* **Exercise objective**:
Among the lines below, a stretch begins at the one with "align-items: flex-start ->" and ends at the one with "font-weight: bold ->". Repeat that stretch exactly, ends included.

Segment Start: Raw data

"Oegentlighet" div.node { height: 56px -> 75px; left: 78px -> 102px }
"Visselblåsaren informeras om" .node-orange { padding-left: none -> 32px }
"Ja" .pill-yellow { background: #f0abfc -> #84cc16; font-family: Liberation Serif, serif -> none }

Segment End: Raw data
Segment Start: Raw data

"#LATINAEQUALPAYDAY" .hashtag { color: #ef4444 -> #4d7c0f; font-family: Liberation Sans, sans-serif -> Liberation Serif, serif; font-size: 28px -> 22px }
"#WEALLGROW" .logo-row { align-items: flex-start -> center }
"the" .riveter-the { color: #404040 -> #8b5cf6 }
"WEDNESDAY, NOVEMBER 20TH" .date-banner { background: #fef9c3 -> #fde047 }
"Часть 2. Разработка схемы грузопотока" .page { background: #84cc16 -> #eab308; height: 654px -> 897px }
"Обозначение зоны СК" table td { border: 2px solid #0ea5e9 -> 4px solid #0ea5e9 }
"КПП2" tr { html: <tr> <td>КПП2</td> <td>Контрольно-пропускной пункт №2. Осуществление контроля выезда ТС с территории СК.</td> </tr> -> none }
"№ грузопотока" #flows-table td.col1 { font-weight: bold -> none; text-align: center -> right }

Segment End: Raw data
Segment Start: Raw data

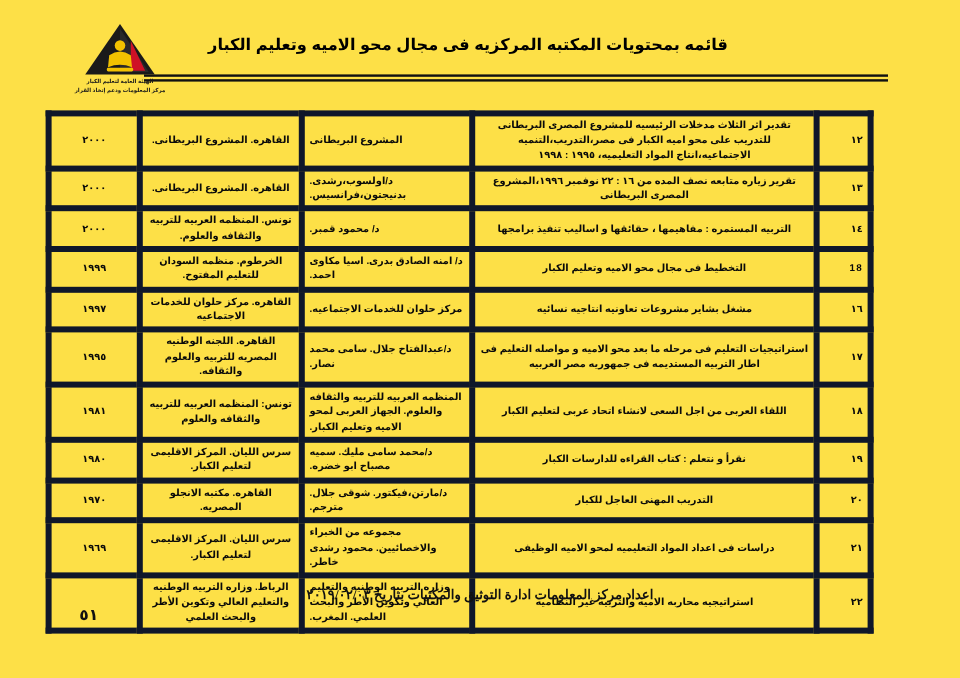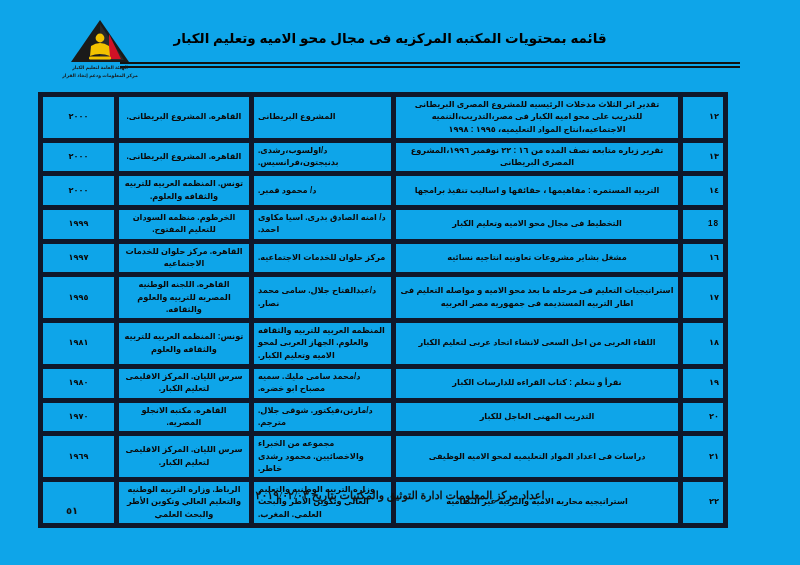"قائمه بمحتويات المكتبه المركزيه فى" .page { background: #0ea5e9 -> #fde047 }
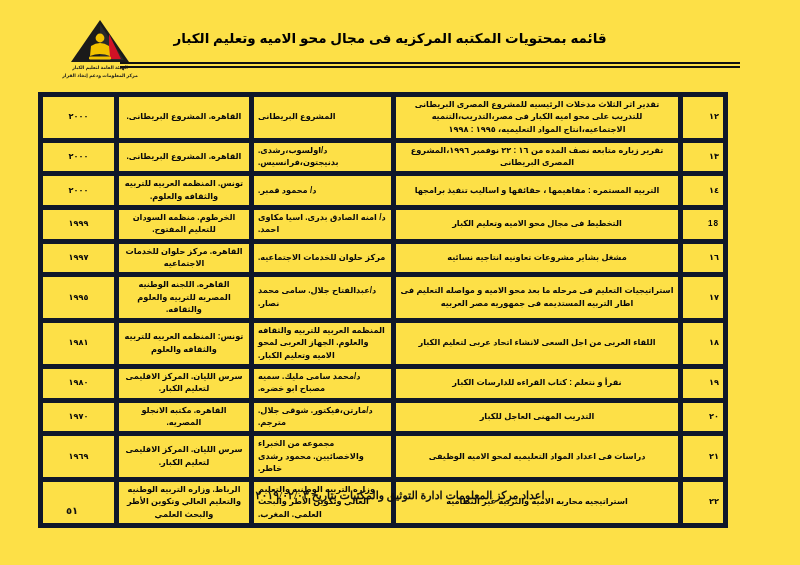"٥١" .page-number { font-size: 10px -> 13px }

Segment End: Raw data

* **Answer box**:
"#WEALLGROW" .logo-row { align-items: flex-start -> center }
"the" .riveter-the { color: #404040 -> #8b5cf6 }
"WEDNESDAY, NOVEMBER 20TH" .date-banner { background: #fef9c3 -> #fde047 }
"Часть 2. Разработка схемы грузопотока" .page { background: #84cc16 -> #eab308; height: 654px -> 897px }
"Обозначение зоны СК" table td { border: 2px solid #0ea5e9 -> 4px solid #0ea5e9 }
"КПП2" tr { html: <tr> <td>КПП2</td> <td>Контрольно-пропускной пункт №2. Осуществление контроля выезда ТС с территории СК.</td> </tr> -> none }
"№ грузопотока" #flows-table td.col1 { font-weight: bold -> none; text-align: center -> right }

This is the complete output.